-------- EXERCISE MATERIALS --------

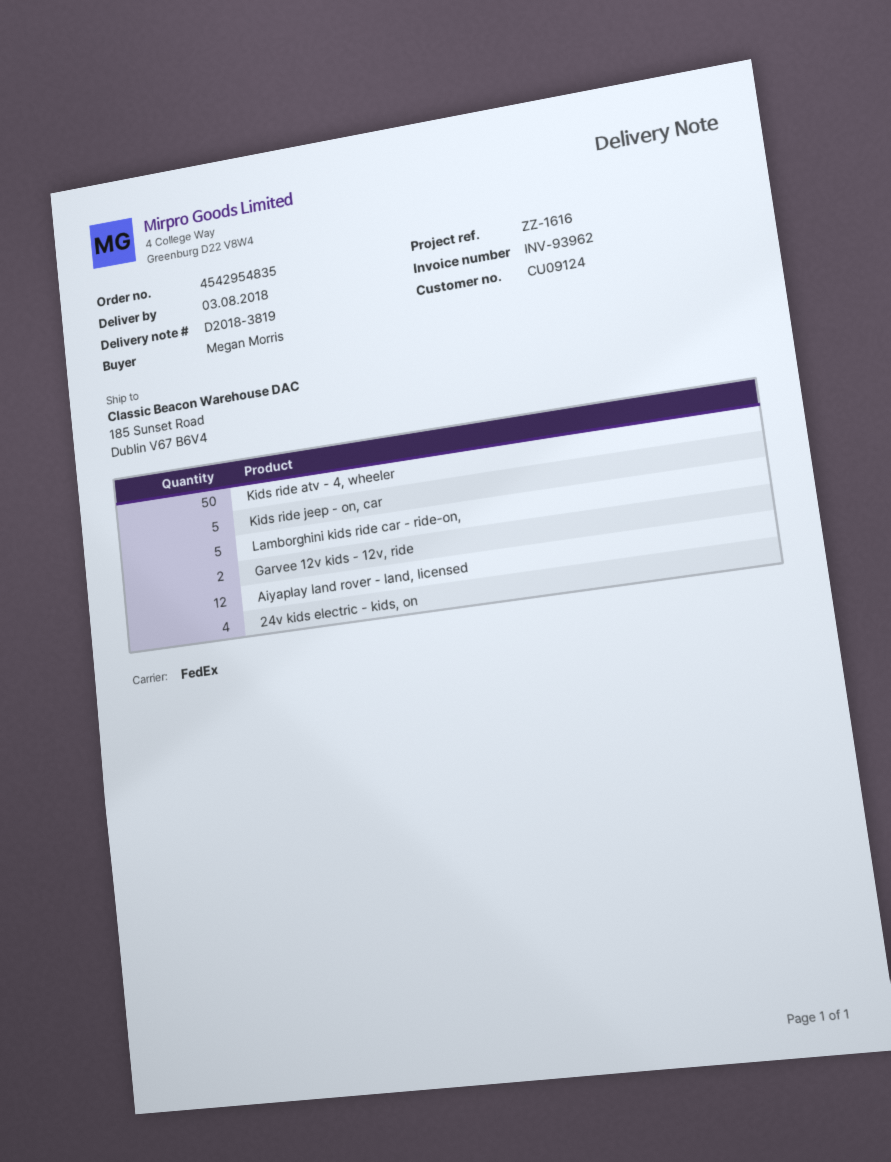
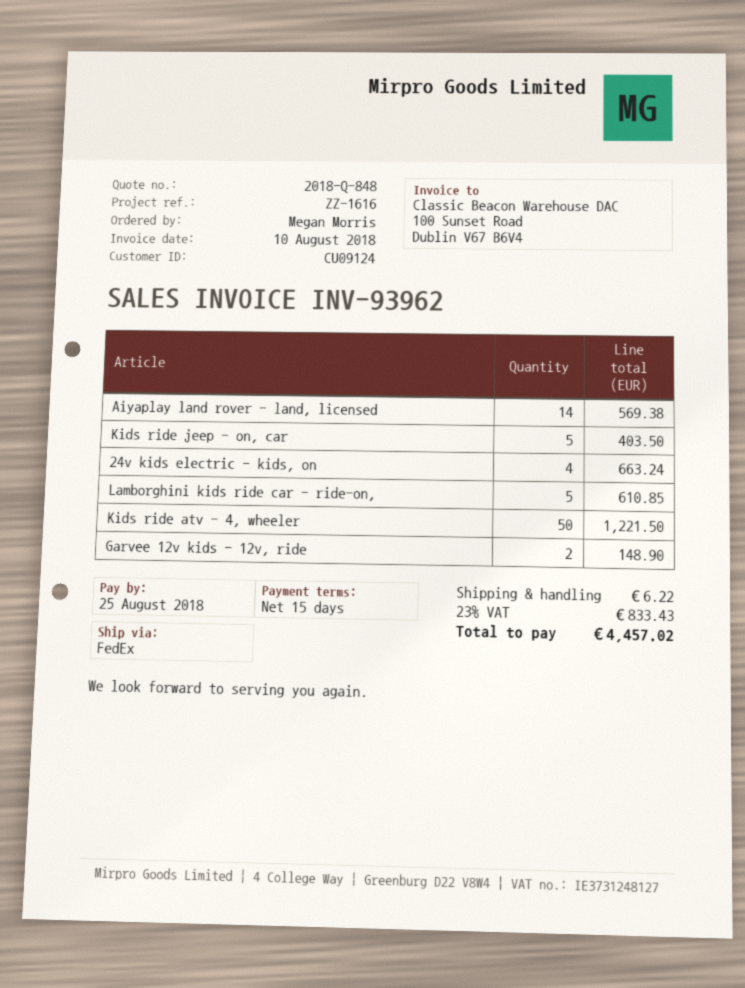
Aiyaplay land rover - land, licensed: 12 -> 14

--------
-------- EXERCISE MATERIALS --------

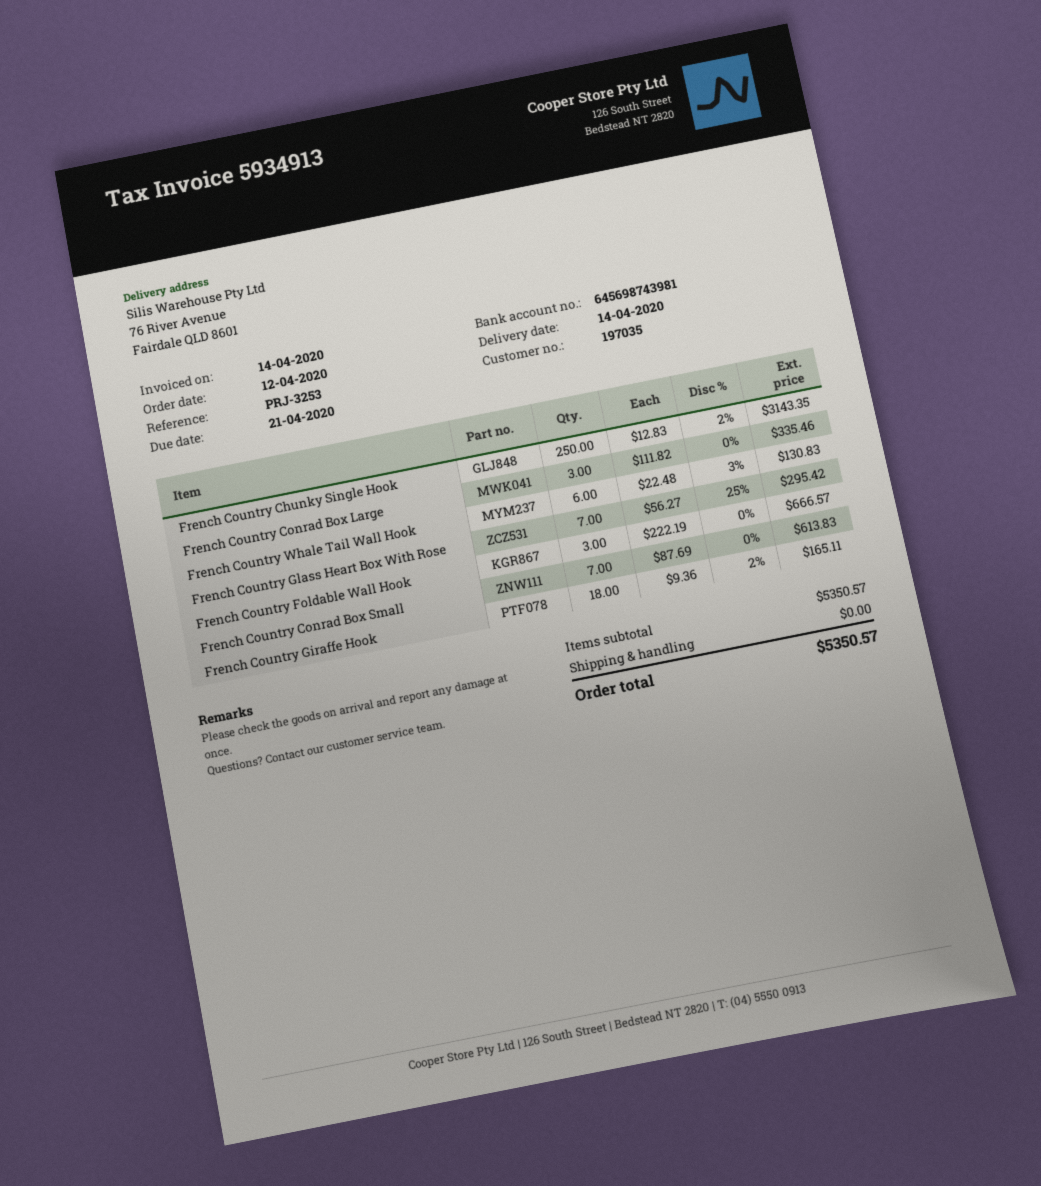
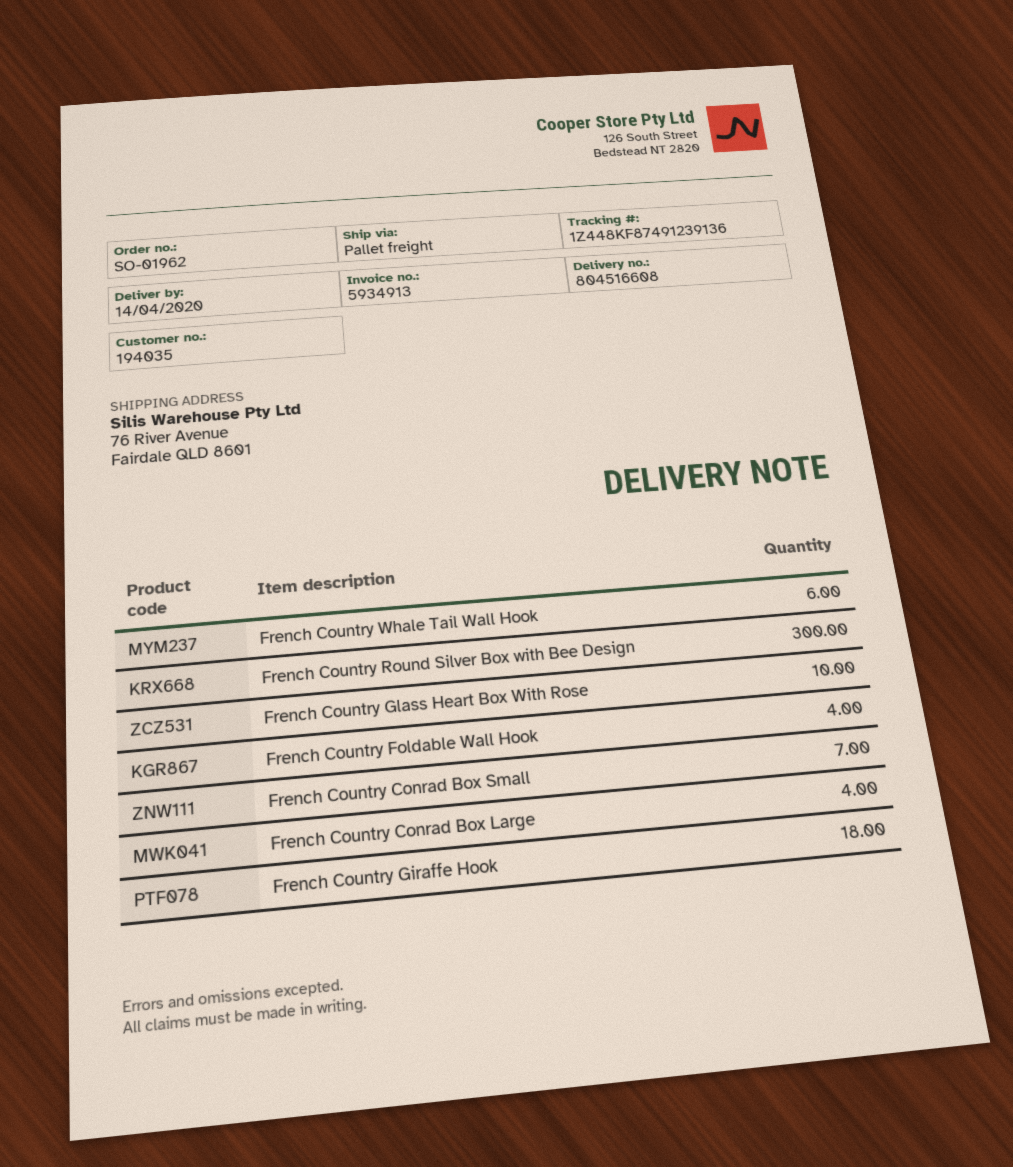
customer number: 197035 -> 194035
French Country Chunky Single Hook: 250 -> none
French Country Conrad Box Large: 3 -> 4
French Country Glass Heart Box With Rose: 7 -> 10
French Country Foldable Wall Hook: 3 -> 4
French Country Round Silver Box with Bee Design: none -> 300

--------

» TASK
When a line in the material above holds the word "none", copy that line.

» ANSWER SPACE
French Country Chunky Single Hook: 250 -> none
French Country Round Silver Box with Bee Design: none -> 300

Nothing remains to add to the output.